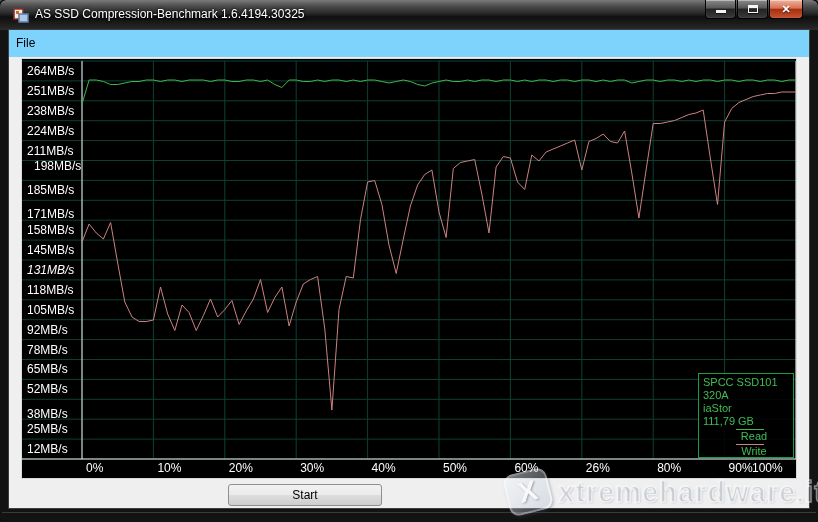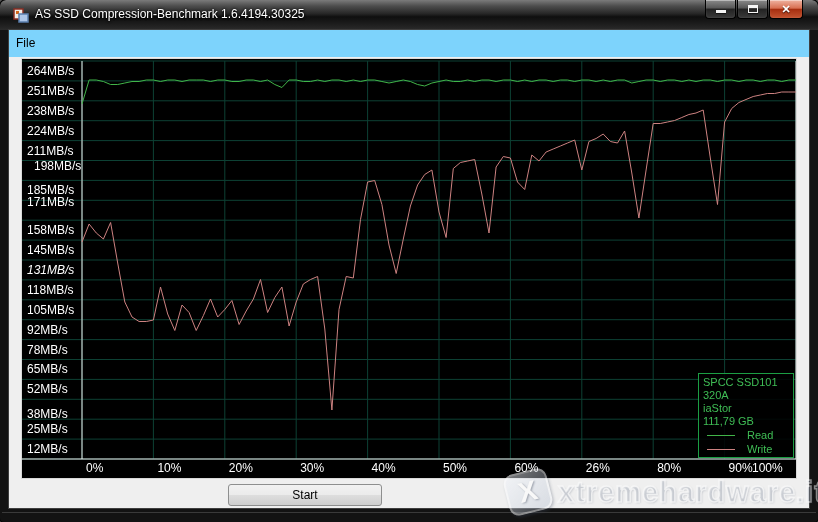--- a/index.html
+++ b/index.html
@@ -26,21 +26,21 @@
   .menubar{position:absolute;left:0;top:0;width:100%;height:27px;background:#7dd3fc;}
   .menu-item{display:inline-block;padding:6px 7px 5px 7px;font-size:12px;color:#000;}
   
   .chart{position:absolute;left:12px;top:28px;width:776px;height:421px;background:#000;border:1px solid #d9d9d9;}
   .chart svg{position:absolute;left:0;top:0;}
   .ylabel{position:absolute;left:5px;color:#fff;font-size:12px;display:flex;align-items:center;white-space:nowrap;}
   .xlabel{position:absolute;top:402px;color:#fff;font-size:12px;white-space:nowrap;}
   
   .legend{position:absolute;left:676px;top:314px;width:96px;height:85px;border:1px solid #1b9e43;background:rgba(0,0,0,.85);
     padding:2px 0 0 4px;font-size:11px;line-height:13px;color:#3fbd55;}
-  .legend-row{display:flex;align-items:center;margin-top:1px;}
+  .legend-row{display:flex;align-items:center;margin-top:1px;flex-direction:column;}
   .legend-sample{display:inline-block;width:28px;height:1px;margin-left:4px;}
   .legend-series-label{margin-left:12px;}
   
   .btn{position:absolute;top:454px;width:154px;height:22px;font-family:"Liberation Sans",sans-serif;font-size:12px;
     border-radius:3px;border:1px solid #8e8f8f;color:#000;
     background:linear-gradient(180deg,#f2f2f2 0%,#ebebeb 48%,#dddddd 52%,#cfcfcf 100%);}
   .btn-start{left:219px;}
   .btn-abort{left:396px;border-color:#b6babd;color:#9b9b9b;background:linear-gradient(180deg,#f5f5f5 0%,#efefef 48%,#e6e6e6 52%,#dedede 100%);}
   
   .watermark{position:absolute;left:506px;top:466px;width:310px;height:52px;display:flex;align-items:center;opacity:.6;pointer-events:none;z-index:20;}
@@ -125,21 +125,21 @@
           <polyline points="60.0,183.0 67.1,165.0 74.3,174.0 81.4,180.0 88.6,163.5 95.7,204.0 102.8,243.0 110.0,258.0 117.1,262.5 124.3,262.5 131.4,261.0 138.5,228.0 145.7,255.0 152.8,271.5 160.0,246.0 167.1,253.5 174.2,271.5 181.4,256.5 188.5,240.0 195.7,258.0 202.8,250.5 209.9,241.5 217.1,265.5 224.2,252.0 231.4,240.0 238.5,220.5 245.6,253.5 252.8,238.5 259.9,228.0 267.1,267.0 274.2,243.0 281.3,225.0 288.5,220.5 295.6,217.5 302.8,270.0 309.9,351.0 317.0,250.5 324.2,217.5 331.3,219.0 338.5,160.5 345.6,123.0 352.7,121.5 359.9,145.5 367.0,186.0 374.2,214.5 381.3,180.0 388.4,147.0 395.6,126.0 402.7,115.5 409.9,111.0 417.0,153.0 424.1,178.5 431.3,109.5 438.4,103.5 445.6,102.0 452.7,100.5 459.8,135.0 467.0,174.0 474.1,108.0 481.3,97.5 488.4,99.0 495.5,123.0 502.7,130.5 509.8,96.0 517.0,102.0 524.1,93.0 531.2,90.0 538.4,87.0 545.5,84.0 552.7,81.0 559.8,111.0 566.9,82.5 574.1,79.5 581.2,75.0 588.4,82.5 595.5,84.0 602.6,72.0 609.8,114.0 616.9,159.0 624.1,111.0 631.2,64.5 638.3,64.5 645.5,63.0 652.6,61.5 659.8,58.5 666.9,55.5 674.0,54.0 681.2,51.0 688.3,99.0 695.5,145.5 702.6,63.0 709.7,49.5 716.9,43.5 724.0,40.5 731.2,37.5 738.3,36.0 745.4,34.5 752.6,34.5 759.7,33.0 766.9,33.0 774.0,33.0" fill="none" stroke="#cd8281" stroke-width="1"></polyline>
         </svg>
       <div id="labels-layer">
           <div class="ylabel" style="top: 2px; height: 19.9px;">264MB/s</div>
           <div class="ylabel" style="top: 21.9px; height: 19.9px;">251MB/s</div>
           <div class="ylabel" style="top: 41.8px; height: 19.9px;">238MB/s</div>
           <div class="ylabel" style="top: 61.7px; height: 19.9px;">224MB/s</div>
           <div class="ylabel" style="top: 81.6px; height: 19.9px;">211MB/s</div>
           <div class="ylabel" style="top: 97px; height: 19.9px; margin-left: 7px;">198MB/s</div>
           <div class="ylabel" style="top: 121.4px; height: 19.9px;">185MB/s</div>
-          <div class="ylabel" style="top: 133px; height: 19.9px;">171MB/s</div>
+          <div class="ylabel" style="top: 145px; height: 19.9px;">171MB/s</div>
           <div class="ylabel" style="top: 161.2px; height: 19.9px;">158MB/s</div>
           <div class="ylabel" style="top: 181.1px; height: 19.9px;">145MB/s</div>
           <div class="ylabel" style="top: 201px; height: 19.9px; font-style: italic;">131MB/s</div>
           <div class="ylabel" style="top: 220.9px; height: 19.9px;">118MB/s</div>
           <div class="ylabel" style="top: 240.8px; height: 19.9px;">105MB/s</div>
           <div class="ylabel" style="top: 260.7px; height: 19.9px;">92MB/s</div>
           <div class="ylabel" style="top: 280.6px; height: 19.9px;">78MB/s</div>
           <div class="ylabel" style="top: 300.5px; height: 19.9px;">65MB/s</div>
           <div class="ylabel" style="top: 320.4px; height: 19.9px;">52MB/s</div>
           <div class="ylabel" style="top: 340.3px; height: 30px;">38MB/s</div>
◇ ◇ ◇ ◇ ◇
Copy out each line from the preceding entries that mentions the word "padding".

   .menu-item{display:inline-block;padding:6px 7px 5px 7px;font-size:12px;color:#000;}
     padding:2px 0 0 4px;font-size:11px;line-height:13px;color:#3fbd55;}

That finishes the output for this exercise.